Hubo esta vez un gran país lleno de pequeñas ciudades sitiadas dentro de cada casa. Personas viviendo sobre y dentro de la penumbra, en habitaciones y comedores alumbrados por bombillas eléctricas. Construían dentro de las paredes escenarios diversos, códigos nuevos de convivencia, y distribuían sus tareas entre los quehaceres de la casa y practicar el trueque, como comercio, con otras ciudades.
El país estaba comandado por el poder todopoderoso de los de siempre; acostumbrados a navegar por sus propios ríos, lejos de los ciudadanos.
Allí estaban ellos, los nuevos comensales de un sistema inaudito hasta estos tiempos.
Se pasaban horas tramando ideas de auto-supervivencia, paseaban por el frente de sus ciudades, los que tenían frente; y por el fondo, los otros.

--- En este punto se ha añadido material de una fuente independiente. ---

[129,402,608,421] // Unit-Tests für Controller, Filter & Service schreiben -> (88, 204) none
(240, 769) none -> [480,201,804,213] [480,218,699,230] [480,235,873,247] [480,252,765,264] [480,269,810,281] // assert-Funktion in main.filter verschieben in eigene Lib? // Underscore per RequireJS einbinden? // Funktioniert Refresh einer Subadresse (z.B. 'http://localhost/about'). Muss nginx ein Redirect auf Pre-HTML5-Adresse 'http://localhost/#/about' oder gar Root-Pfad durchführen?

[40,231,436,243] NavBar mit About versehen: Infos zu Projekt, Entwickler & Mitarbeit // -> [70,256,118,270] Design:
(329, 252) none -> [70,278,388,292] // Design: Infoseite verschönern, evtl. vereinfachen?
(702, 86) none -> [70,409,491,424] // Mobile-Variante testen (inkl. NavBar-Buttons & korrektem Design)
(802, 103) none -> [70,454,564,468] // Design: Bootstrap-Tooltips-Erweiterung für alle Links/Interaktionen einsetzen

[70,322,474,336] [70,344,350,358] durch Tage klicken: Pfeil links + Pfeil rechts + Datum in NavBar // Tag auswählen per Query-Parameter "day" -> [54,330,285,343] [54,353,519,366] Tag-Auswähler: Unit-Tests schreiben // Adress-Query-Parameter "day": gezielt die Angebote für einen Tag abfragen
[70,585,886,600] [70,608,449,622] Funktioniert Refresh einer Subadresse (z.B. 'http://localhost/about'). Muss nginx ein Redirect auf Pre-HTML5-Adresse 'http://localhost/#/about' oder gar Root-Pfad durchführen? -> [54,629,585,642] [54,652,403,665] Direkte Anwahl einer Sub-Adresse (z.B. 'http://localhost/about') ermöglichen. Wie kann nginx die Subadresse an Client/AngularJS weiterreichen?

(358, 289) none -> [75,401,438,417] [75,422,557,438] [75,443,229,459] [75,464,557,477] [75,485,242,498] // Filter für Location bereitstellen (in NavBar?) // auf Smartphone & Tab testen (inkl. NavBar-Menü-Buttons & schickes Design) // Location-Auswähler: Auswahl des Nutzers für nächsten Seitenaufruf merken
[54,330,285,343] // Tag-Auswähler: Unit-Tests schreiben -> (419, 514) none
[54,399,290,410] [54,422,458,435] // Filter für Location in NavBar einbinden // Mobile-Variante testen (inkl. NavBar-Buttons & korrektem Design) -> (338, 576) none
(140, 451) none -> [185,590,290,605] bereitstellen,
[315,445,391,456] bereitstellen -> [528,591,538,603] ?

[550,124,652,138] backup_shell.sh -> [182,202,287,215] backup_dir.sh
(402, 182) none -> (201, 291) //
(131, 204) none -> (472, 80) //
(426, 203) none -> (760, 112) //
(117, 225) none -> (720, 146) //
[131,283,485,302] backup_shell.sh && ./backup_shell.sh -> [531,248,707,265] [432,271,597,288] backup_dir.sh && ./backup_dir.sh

Cercados por rejas de mediana altura, a medio metro de la cabeza de un ciudadano medio; regaban constantemente las rosas, los jazmines y demás flores y plantas instaladas en los jardines. Era un nuevo medio, casi indiferente al mundo natural.
En las infaltables calles, solían estar por doquier: las negras, largas, cortas y anchas franjas del asfalto. No caminaba nadie sobre ellas, a no ser los perdidos o desorientados que no llevaban, o perdían, el mapa de su ciudad. También deambulaban los rebeldes que no comprendían o rechazaban: los códigos y leyes que planteaban sus ciudades; por lo cual buscaban otras, la que mejor les convenga.
No existía ningún contacto entre estos y los otros personajes, con titulo de ciudadanos. Nadie entendía bien por que se rechazaban, pero era mutuo; tal vez por desprecio, vergüenza, desentendimiento, o en fin, lo que sea.
La cosa andaba así. Pero, como en todo país, había un problemita importante. Todas las ciudades necesitaban suministrar provisiones para alimentarse. Para lo cual se acudía a un personaje: “el callejero”; que por supuesto, actuaba sin que los otros callejeros se enterasen. Eran digamos, los infiltrados, los doble cara, etc.
Este actor intermediaba entre los ciudadanos y los dioses todopoderosos del trueque a nivel mundial. Su función era simple: caminar por las veredas, tocar el timbre de las ciudades y suministrar provisiones a los ciudadanos; a cambio, por supuesto, de buenos tragos de whisky escoses.
Los ciudadanos convivían casi armoniosamente entre ellos, por las noches realizaban buenas comilonas, casi familiares y descansaban mirando las estrellas, tan lejanas como siempre y dispuestas a hacer divagar a cualquiera por sus solitarias luces y abismos. Durante el día no había más rutina que la casera y más trabajo que pensar en sus códigos, leyes morales y demás; incluso en acabar con los callejeros, porque les molestaba verlos tranquilos, solos y vagabundos.